> **Exercise objective**:
From the line containing "2010-08-04: 6 -> 7" down to the final entry below, restate each line word for word.

(Extracted data entries)
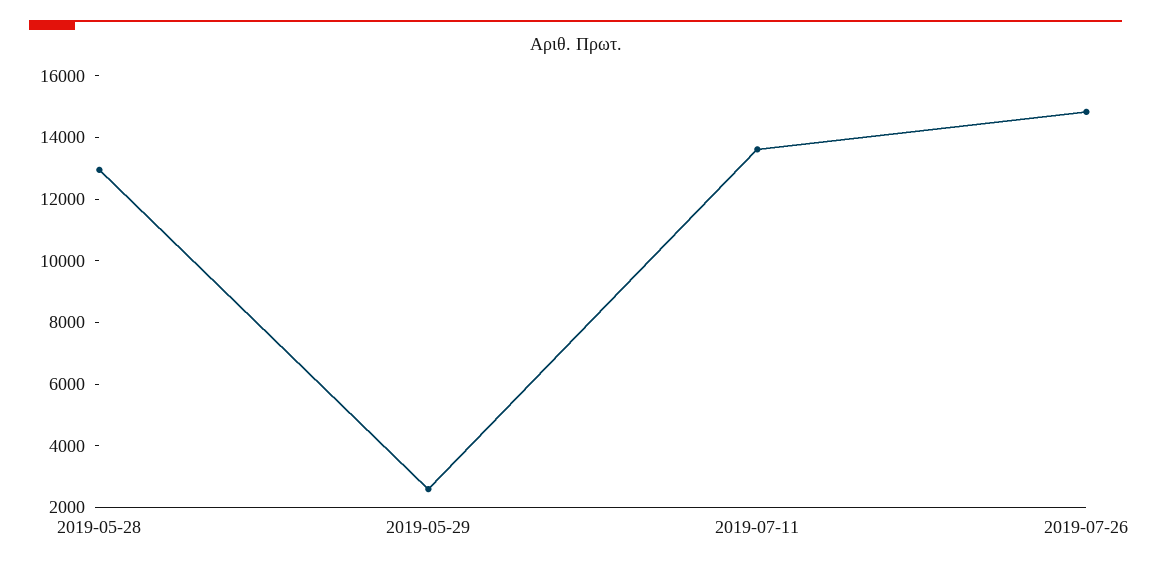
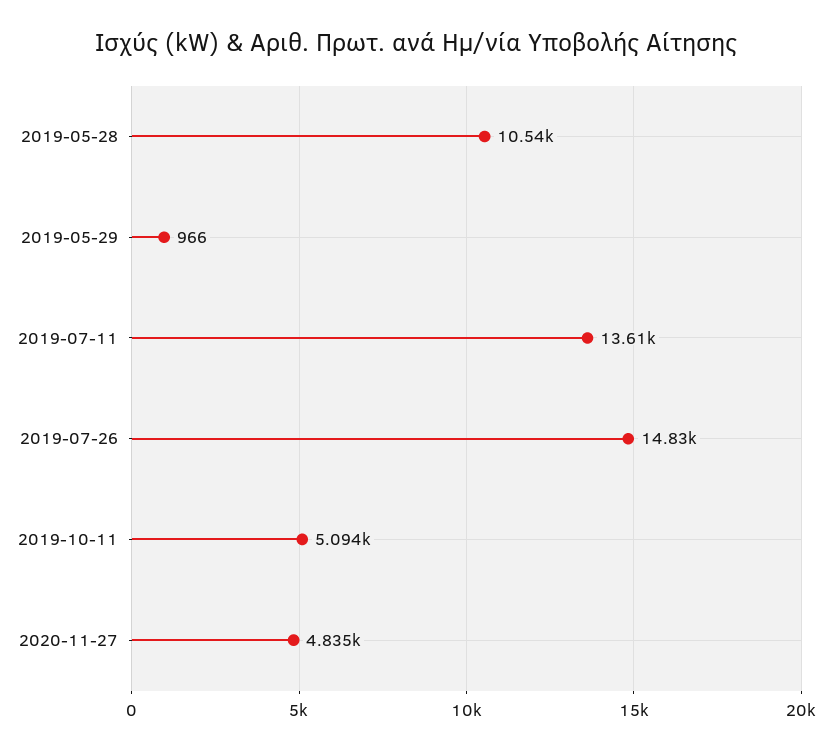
2019-05-28: 13000 -> 10540
2019-05-29: 2500 -> 966
2019-10-11: none -> 5094
2020-11-27: none -> 4835

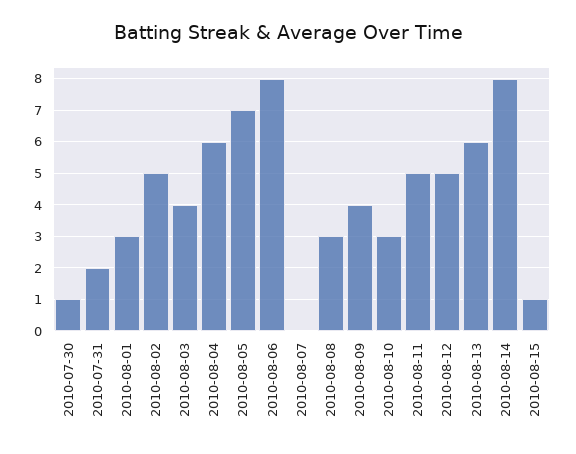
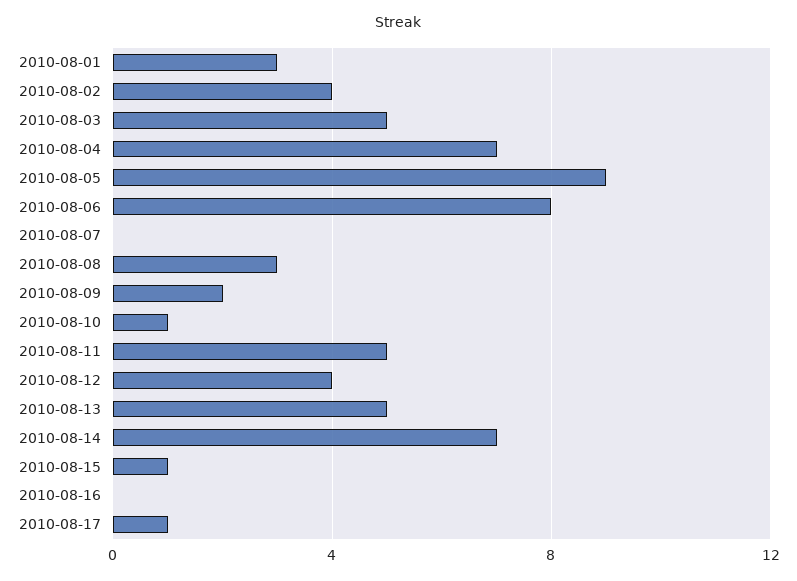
2010-07-30: 1 -> none
2010-07-31: 2 -> none
2010-08-02: 5 -> 4
2010-08-03: 4 -> 5
2010-08-04: 6 -> 7
2010-08-05: 7 -> 9
2010-08-09: 4 -> 2
2010-08-10: 3 -> 1
2010-08-12: 5 -> 4
2010-08-13: 6 -> 5
2010-08-14: 8 -> 7
2010-08-16: none -> 0
2010-08-17: none -> 1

> **Task solution**:
2010-08-04: 6 -> 7
2010-08-05: 7 -> 9
2010-08-09: 4 -> 2
2010-08-10: 3 -> 1
2010-08-12: 5 -> 4
2010-08-13: 6 -> 5
2010-08-14: 8 -> 7
2010-08-16: none -> 0
2010-08-17: none -> 1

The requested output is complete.